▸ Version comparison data
^^^^

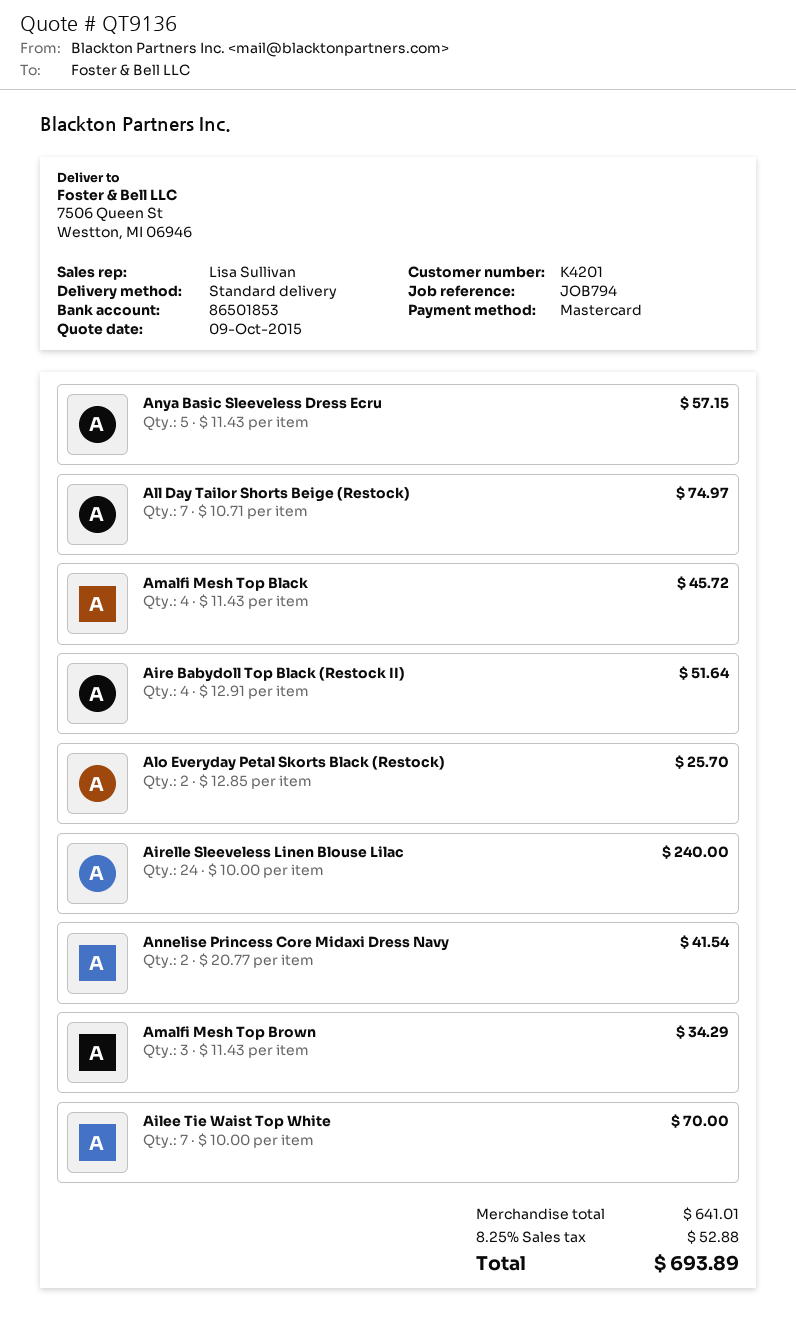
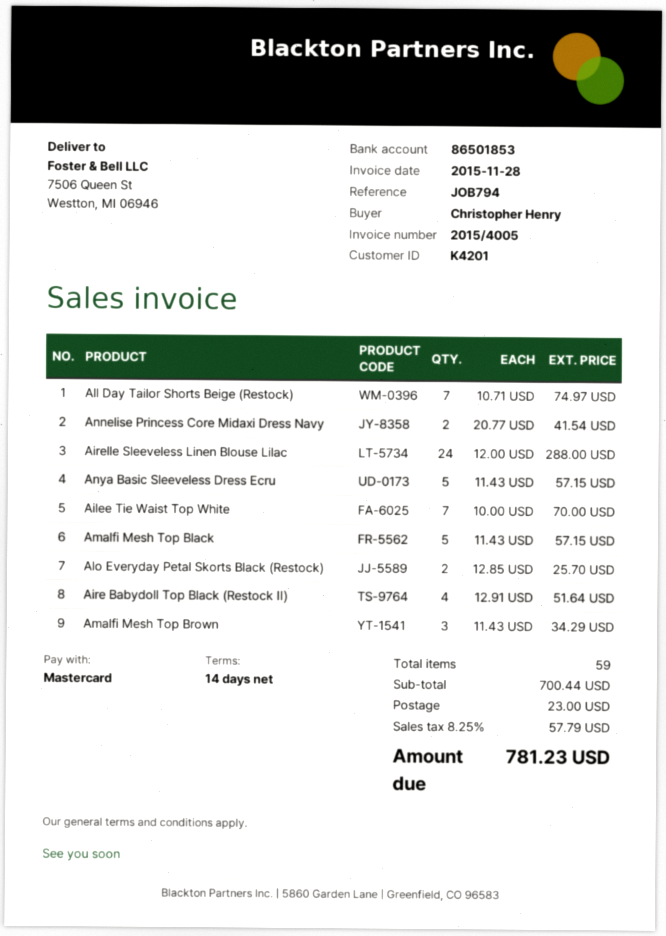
Amalfi Mesh Top Black: 4 x 11.43 = 45.72 -> 5 x 11.43 = 57.15
Airelle Sleeveless Linen Blouse Lilac: 24 x 10.00 = 240.00 -> 24 x 12.00 = 288.00
subtotal: 641.01 -> 700.44
shipping: none -> 23.00
tax: 8.25% = 52.88 -> 8.25% = 57.79
total: 693.89 -> 781.23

^^^^

▸ The task
Reproduce the data above line for line, excluding every picture.

▸ Solution to this exercise
Amalfi Mesh Top Black: 4 x 11.43 = 45.72 -> 5 x 11.43 = 57.15
Airelle Sleeveless Linen Blouse Lilac: 24 x 10.00 = 240.00 -> 24 x 12.00 = 288.00
subtotal: 641.01 -> 700.44
shipping: none -> 23.00
tax: 8.25% = 52.88 -> 8.25% = 57.79
total: 693.89 -> 781.23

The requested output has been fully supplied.